Please give back, word for word, each line from the start of the entries through the one in which "uin1_b1_t1_r3.00-00 4 8512 1108 201 L2 <>" is found.

Before-and-after change records
┄┄┄┄┄┄┄┄┄┄

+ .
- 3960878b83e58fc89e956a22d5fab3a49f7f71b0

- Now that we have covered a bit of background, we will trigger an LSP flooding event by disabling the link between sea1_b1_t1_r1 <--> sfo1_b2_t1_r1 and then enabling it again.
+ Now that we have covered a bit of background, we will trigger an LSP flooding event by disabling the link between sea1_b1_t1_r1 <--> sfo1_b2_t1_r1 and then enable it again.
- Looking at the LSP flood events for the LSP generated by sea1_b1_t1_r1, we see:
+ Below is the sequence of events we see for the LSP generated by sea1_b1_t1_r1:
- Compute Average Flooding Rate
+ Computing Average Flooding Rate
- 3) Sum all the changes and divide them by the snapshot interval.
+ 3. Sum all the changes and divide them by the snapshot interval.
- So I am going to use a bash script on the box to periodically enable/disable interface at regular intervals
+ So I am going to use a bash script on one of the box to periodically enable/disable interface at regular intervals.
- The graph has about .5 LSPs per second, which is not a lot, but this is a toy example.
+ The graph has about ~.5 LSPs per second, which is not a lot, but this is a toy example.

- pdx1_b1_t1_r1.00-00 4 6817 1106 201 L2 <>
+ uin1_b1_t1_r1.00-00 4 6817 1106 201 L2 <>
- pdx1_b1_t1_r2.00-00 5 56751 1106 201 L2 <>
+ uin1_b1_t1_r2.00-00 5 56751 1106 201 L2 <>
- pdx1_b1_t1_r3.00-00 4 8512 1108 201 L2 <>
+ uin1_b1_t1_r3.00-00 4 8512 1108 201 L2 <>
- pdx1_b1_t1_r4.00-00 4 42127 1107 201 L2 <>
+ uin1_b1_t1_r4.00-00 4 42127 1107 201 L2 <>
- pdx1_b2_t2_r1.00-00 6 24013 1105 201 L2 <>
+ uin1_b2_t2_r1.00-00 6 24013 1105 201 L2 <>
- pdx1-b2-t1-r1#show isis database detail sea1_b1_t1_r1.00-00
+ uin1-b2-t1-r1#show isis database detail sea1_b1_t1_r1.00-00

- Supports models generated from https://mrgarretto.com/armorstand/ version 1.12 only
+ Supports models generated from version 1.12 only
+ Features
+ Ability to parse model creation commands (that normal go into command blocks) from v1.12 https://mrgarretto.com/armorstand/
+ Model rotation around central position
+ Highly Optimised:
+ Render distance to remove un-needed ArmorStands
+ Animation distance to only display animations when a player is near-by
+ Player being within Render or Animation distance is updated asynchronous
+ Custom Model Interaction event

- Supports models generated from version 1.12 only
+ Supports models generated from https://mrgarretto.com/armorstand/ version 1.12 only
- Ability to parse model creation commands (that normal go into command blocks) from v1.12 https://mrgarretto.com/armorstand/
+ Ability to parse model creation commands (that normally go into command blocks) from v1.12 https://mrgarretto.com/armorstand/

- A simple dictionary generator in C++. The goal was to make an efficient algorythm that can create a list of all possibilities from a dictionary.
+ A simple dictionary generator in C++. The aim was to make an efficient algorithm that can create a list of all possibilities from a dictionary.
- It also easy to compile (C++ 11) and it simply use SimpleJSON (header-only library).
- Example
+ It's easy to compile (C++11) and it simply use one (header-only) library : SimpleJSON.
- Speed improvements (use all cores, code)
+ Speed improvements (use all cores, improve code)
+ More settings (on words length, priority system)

┄┄┄┄┄┄┄┄┄┄

→ **Output below**
+ .
- 3960878b83e58fc89e956a22d5fab3a49f7f71b0

- Now that we have covered a bit of background, we will trigger an LSP flooding event by disabling the link between sea1_b1_t1_r1 <--> sfo1_b2_t1_r1 and then enabling it again.
+ Now that we have covered a bit of background, we will trigger an LSP flooding event by disabling the link between sea1_b1_t1_r1 <--> sfo1_b2_t1_r1 and then enable it again.
- Looking at the LSP flood events for the LSP generated by sea1_b1_t1_r1, we see:
+ Below is the sequence of events we see for the LSP generated by sea1_b1_t1_r1:
- Compute Average Flooding Rate
+ Computing Average Flooding Rate
- 3) Sum all the changes and divide them by the snapshot interval.
+ 3. Sum all the changes and divide them by the snapshot interval.
- So I am going to use a bash script on the box to periodically enable/disable interface at regular intervals
+ So I am going to use a bash script on one of the box to periodically enable/disable interface at regular intervals.
- The graph has about .5 LSPs per second, which is not a lot, but this is a toy example.
+ The graph has about ~.5 LSPs per second, which is not a lot, but this is a toy example.

- pdx1_b1_t1_r1.00-00 4 6817 1106 201 L2 <>
+ uin1_b1_t1_r1.00-00 4 6817 1106 201 L2 <>
- pdx1_b1_t1_r2.00-00 5 56751 1106 201 L2 <>
+ uin1_b1_t1_r2.00-00 5 56751 1106 201 L2 <>
- pdx1_b1_t1_r3.00-00 4 8512 1108 201 L2 <>
+ uin1_b1_t1_r3.00-00 4 8512 1108 201 L2 <>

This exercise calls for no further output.